I ask: What exactly do these ideals mean in a patriarchal world? We know that Prince Siddhartha saw an old man, a sick man, a corpse, finally a renunciate and took a unilateral decision to abandon his sleeping wife and infant son, to seek his goal of Buddhahood. I wonder: as the Enlightened Buddha, when the World Teacher used this tender image of motherhood in his sermon, what loving kindness did he spare for his anguished wife Yashodhara, who was raising their only son alone?

Wade through centuries of Buddhist lore and you will find little about this abandoned wife, crushed by sorrow. The stunning fresco in Ajanta shows the Buddha in saffron radiance towering above his dwarfed wife and son as they look up at him with awe and wonder. When at last, he returns to his hometown Kapilavastu, some accounts have Yashodhara identifying the father to his son with rapturous reverence. (Don’t forget that this son is named Rahul, which means “fetter”, the chain to be broken for the father to find liberation). It is recorded that ultimately, mother and son joined the monastic order. The question is, did they have a choice? Was the Buddha as much a fetter to his son and his wife?

In her brilliant book First Buddhist Women, author Susan Murcott brings hard-hitting poems and heartbreaking stories of the earliest Buddhist nuns from the Therigatha cycle. The first is Mahapajapati Gotami, Buddha’s foster mother who raised him, her sister Maya’s child, along with her own son and daughter. When Siddhartha returned as the Buddha, she embraced his teaching with absolute conviction. It was she who wrested permission from a reluctant Buddha to admit women into the fold as nuns. At first, she gets a flat no. “Enough Gotami! Don’t set your heart on women being allowed to do this.” Finally, the Buddha agrees, stipulating eight special rules for women, thus ensuring their secondary status and subservience to men.

Murcott explains why Gotami had to achieve this goal, shaming as it might have been to accept inferiority.

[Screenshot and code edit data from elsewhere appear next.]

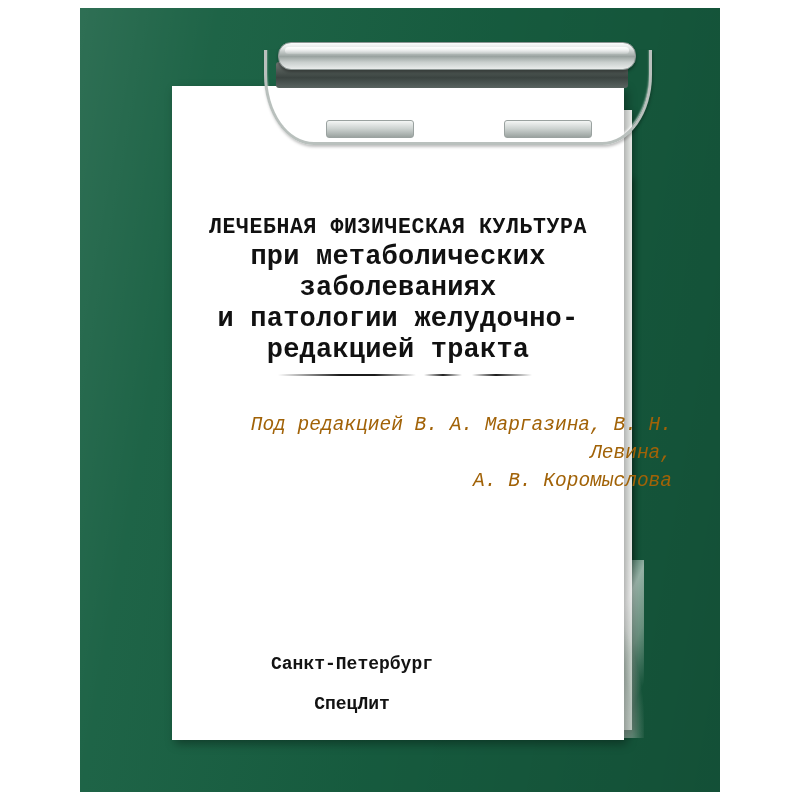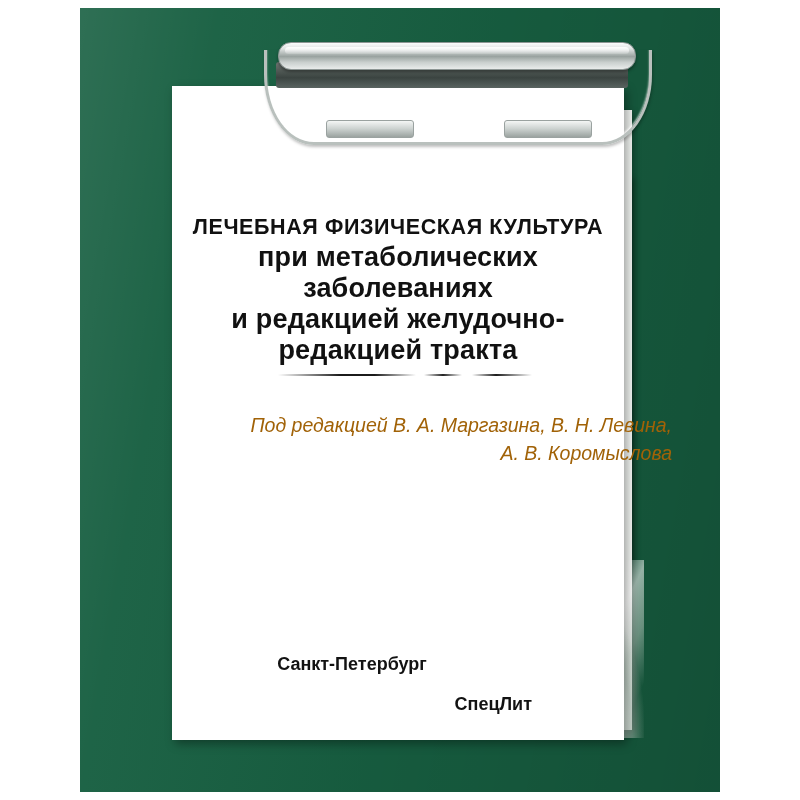--- a/index.html
+++ b/index.html
@@ -6,21 +6,21 @@
     margin: 0;
     padding: 0;
     background: #ffffff;
   }
   #page {
     position: relative;
     width: 800px;
     height: 800px;
     overflow: hidden;
     background: #ffffff;
-    font-family: Liberation Sans, sans-serif;
+    font-family: Liberation Mono, monospace;
   }
 
   
   .cover-wrap {
     position: absolute;
     left: 80px;
     top: 0px;
     width: 640px;
     height: 800px;
     background: #ffffff;
@@ -215,21 +215,20 @@
   .city {
     font-weight: bold;
     font-size: 18px;
     line-height: 26px;
   }
   .publisher {
     font-weight: bold;
     font-size: 18px;
     line-height: 26px;
     margin-top: 14px;
-    text-align: right;
   }
 </style>
 </head>
 <body>
 
 <div id="page">
 
   <div class="cover-wrap">
 
     <div class="board">
@@ -238,21 +237,21 @@
 
     <div class="sheet-back2"></div>
     <div class="sheet-back1"></div>
     <div class="curl"></div>
 
     <div class="sheet">
 
       <div class="title-block">
         <div class="title-line t1">ЛЕЧЕБНАЯ ФИЗИЧЕСКАЯ КУЛЬТУРА</div>
         <div class="title-line t2">при метаболических заболеваниях</div>
-        <div class="title-line t3">и редакцией желудочно-</div>
+        <div class="title-line t3">и патологии желудочно-</div>
         <div class="title-line t4">редакцией тракта</div>
       </div>
 
       <div class="rule-group">
         <div class="rule long"></div>
         <div class="rule short"></div>
         <div class="rule long2"></div>
       </div>
 
       <div class="editors">

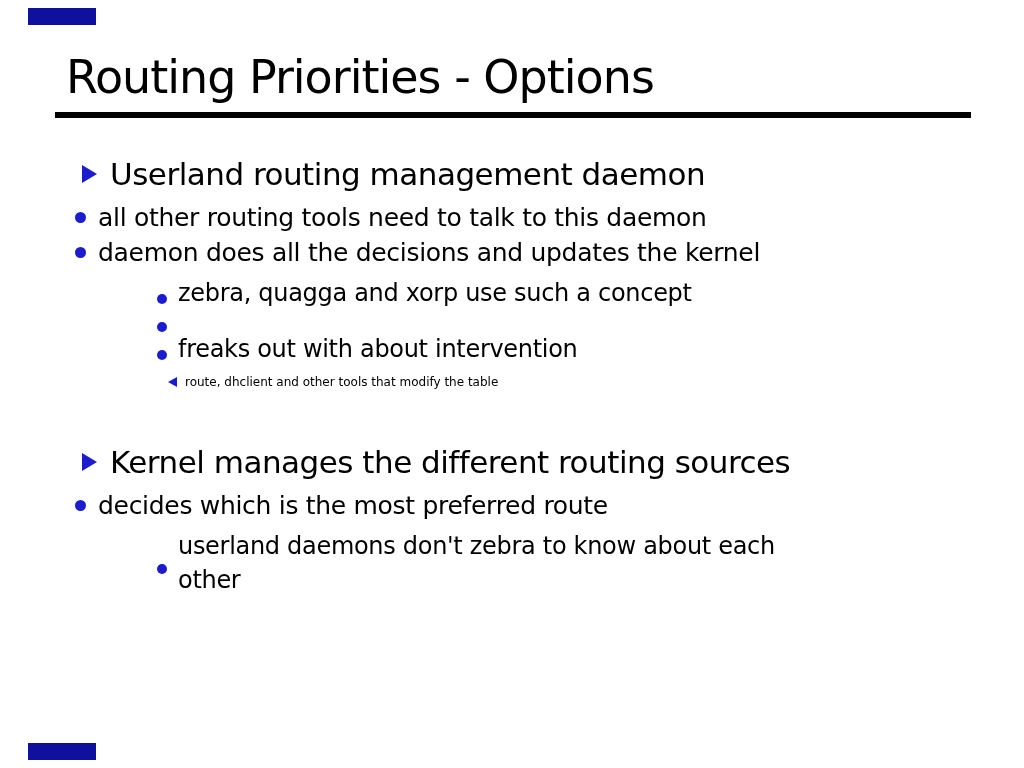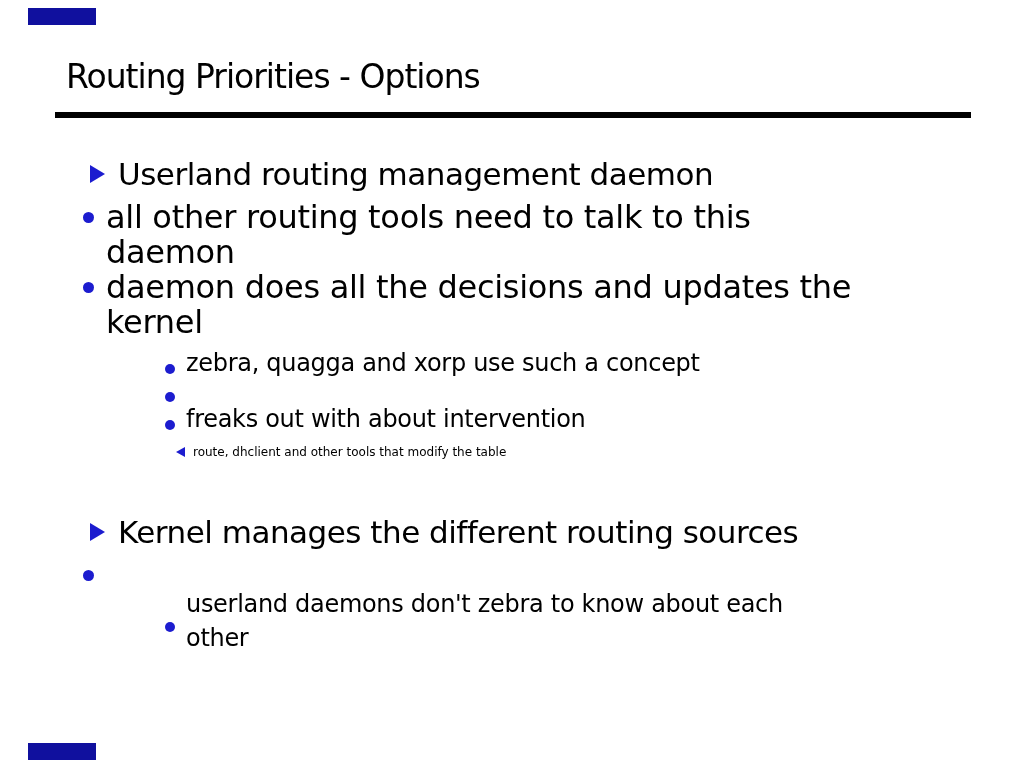--- a/index.html
+++ b/index.html
@@ -14,35 +14,35 @@
 
   .corner-bar {
     position: absolute; left: 28px; width: 68px; height: 17px;
     background: var(--bar-blue, #10109e);
   }
   .corner-bar.top { top: 8px; }
   .corner-bar.bottom { top: 743px; }
 
   .title {
     position: absolute; left: 66px; top: 54px;
-    font-size: 33px; line-height: 46px; letter-spacing: -1px;
+    font-size: 46px; line-height: 46px; letter-spacing: -1px;
     white-space: nowrap; color: #000;
   }
   .rule {
     position: absolute; left: 55px; top: 112px;
     width: 916px; height: 6px; background: #000;
   }
 
-  .content { position: absolute; left: 12px; top: 154px; width: 862px; }
+  .content { position: absolute; left: 4px; top: 154px; width: 862px; }
 
   .li { display: flex; align-items: flex-start; }
   .li .txt { white-space: pre-line; }
 
   .l1 { padding-left: 78px; font-size: 31px; line-height: 40px; letter-spacing: -0.5px; margin-bottom: 6px; }
-  .l2 { padding-left: 71px; font-size: 32px; line-height: 35px; letter-spacing: -0.3px; }
+  .l2 { padding-left: 71px; font-size: 25px; line-height: 35px; letter-spacing: -0.3px; }
   .l3 { padding-left: 153px; font-size: 24px; line-height: 34px; letter-spacing: -0.3px; align-items: center; }
   .l4 { padding-left: 164px; font-size: 12px; line-height: 24px; margin-top: 4px; }
 
   .l3-group { margin-top: 6px; }
   .section-2 { margin-top: 48px; }
 
   .b-tri {
     width: 0; height: 0; flex: none;
     border-top: 9px solid transparent;
     border-bottom: 9px solid transparent;
@@ -111,20 +111,21 @@
     </div>
 
     <div class="section-2">
       <div class="li l1">
         <span class="b-tri"></span>
         <span class="txt">Kernel manages the different routing sources</span>
       </div>
 
       <div class="li l2">
         <span class="b-dot"></span>
+        <span class="txt">decides which is the most preferred route</span>
       </div>
 
       <div class="l3-group">
         <div class="li l3">
           <span class="b-dot"></span>
           <span class="txt">userland daemons don't zebra to know about each
 other</span>
         </div>
       </div>
     </div>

While women of the Buddhist community could remarry and own property, unmarried women and widows had little security and less respect. Queen mother Gotami had 500 displaced women to provide for — war widows, and wives of those who became monks in the sangha, including the women of the Buddha’s own harem. Gotami, now herself a widow, had to find a way to give these homeless women a home.

In a world where a husband could take many wives, or simply leave his wife for any reason valid or whimsical, wives too had little security. A nun pours out her heart, “And though I was devoted to him/ a humble and affectionate servant…/my husband felt nothing for me. He told his mother and father/ I am leaving/”. Another rejoices in her freedom from pestle and cooking pot and a husband who “disgusts me”. Gotami seems to have felt that friendship was vital for a woman’s survival in a world of incertitude. In her poem, she says, “Look at the disciples all together,/their energy,/their sincere effort.”

Friendship becomes crucial to these women, many with a tragic background. A bhikkhuni records with deep feeling, “With good friends/even a fool can be wise/Keep good company/ and wisdom grows/ Those who keep good company/can be freed from suffering.”

The same friendship and loving kindness take on new meanings in the minefield we call our global village, where progress is often regress in disguise. As we struggle with hostile forces to ensure justice for the marginalized, the victimized, the lost and the forgotten, loving kindness could simply mean the recognition that everyone has equal rights, and friendship our common pledge to ensure that all of us retain those rights.

The author is a playwright, theatre director, musician & journalist. Views are personal.